Data Analysis & Simulation Professional (Gen AI Engineer)

Siemens

Siemens

Software Engineering, Data Science
Bengaluru, Karnataka, India
Posted on Apr 14, 2025

Job Description

Job ID

460451

Company

Siemens Healthcare Private Limited

Organization

Siemens Healthineers

Job Family

Research & Development

Experience Level

Mid-level Professional

Full Time / Part Time

Full-time

Contract Type

Permanent
We are seeking for a 5–7-year experience AI engineer with a strong background in machine learning, programming skills, and a deep understanding of generative models.
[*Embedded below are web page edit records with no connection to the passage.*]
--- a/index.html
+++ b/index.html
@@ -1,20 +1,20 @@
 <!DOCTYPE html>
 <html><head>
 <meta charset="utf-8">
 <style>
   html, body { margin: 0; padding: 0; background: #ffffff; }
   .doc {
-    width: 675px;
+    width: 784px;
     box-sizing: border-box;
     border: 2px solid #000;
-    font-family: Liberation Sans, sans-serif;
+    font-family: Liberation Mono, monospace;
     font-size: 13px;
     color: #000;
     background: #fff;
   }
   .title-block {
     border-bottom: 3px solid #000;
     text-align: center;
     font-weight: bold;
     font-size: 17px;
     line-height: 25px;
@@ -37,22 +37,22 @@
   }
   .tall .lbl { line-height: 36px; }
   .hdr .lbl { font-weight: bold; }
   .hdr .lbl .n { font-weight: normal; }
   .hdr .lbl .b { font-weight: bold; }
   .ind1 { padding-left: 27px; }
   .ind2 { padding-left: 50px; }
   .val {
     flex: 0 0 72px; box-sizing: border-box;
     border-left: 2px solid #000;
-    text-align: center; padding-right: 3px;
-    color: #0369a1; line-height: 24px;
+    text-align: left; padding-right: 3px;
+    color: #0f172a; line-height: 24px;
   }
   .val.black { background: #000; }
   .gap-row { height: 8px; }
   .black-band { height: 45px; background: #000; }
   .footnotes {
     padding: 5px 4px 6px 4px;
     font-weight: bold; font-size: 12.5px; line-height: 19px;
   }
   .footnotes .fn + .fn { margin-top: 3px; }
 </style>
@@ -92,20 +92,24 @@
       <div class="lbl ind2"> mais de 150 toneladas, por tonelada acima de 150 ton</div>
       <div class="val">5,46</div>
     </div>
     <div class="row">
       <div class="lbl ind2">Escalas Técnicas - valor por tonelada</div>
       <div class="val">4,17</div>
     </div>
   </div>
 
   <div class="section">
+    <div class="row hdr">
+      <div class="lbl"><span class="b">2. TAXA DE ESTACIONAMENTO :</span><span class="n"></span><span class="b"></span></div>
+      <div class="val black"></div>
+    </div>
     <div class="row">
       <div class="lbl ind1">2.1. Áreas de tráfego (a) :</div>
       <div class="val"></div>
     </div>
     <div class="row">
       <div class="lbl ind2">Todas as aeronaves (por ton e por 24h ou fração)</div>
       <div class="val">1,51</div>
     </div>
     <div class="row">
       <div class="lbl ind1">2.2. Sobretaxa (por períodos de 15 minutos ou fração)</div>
The position is responsible for turning research into practical solutions that address real-world problems while ensuring the reliability and ethical use of generative AI in their applications.
Technical Requirements:
Strong proficiency in Python for data processing and automation.
Handson experience with generative AI models and their integration into data workflows.
Handson experience with prompt engineering and LLM models (Opensource and Closesource)
Handson experience with Application development framework like LangChain, LangGraph etc.
Familiarity working with REST frameworks like Fast API, Angular, Flask and DJango.
Experience with cloud platforms (AWS, GCP, Azure) and related services is a plus.
Familiarity with containerization and orchestration tools (Docker, Kubernetes).
As a Data Analysis & Simulation Professional, the person will be responsible for:
Data Pipeline Development:
Design and implement scalable data pipelines using Python to ingest, process, and transform log data from various sources.
Generative AI Integration:
Collaborate with data scientists to integrate generative AI models into the log analysis workflow.
Develop APIs and services to deploy AI models for real-time log analysis and insights generation.
Data Monitoring and Maintenance:
Set up monitoring and alerting systems to ensure the reliability and performance of data pipelines.
Troubleshoot and resolve issues related to data ingestion, processing, and storage.
Collaboration and Documentation:
Work closely with cross-functional teams to understand requirements and deliver solutions that meet business needs.
Document data pipeline architecture, processes, and best practices for future reference and knowledge sharing.
Evaluation and Testing:
Conduct thorough testing and validation of generative models.
Research and Innovation:
Stay updated with the latest advancements in generative AI and explore innovative techniques to enhance model capabilities.
Experiment with different architectures and approaches.
Snowflake Utilization: (Good to have)
Design and optimize data storage and retrieval strategies using Snowflake.
Implement data modeling, partitioning, and indexing strategies to enhance query performance.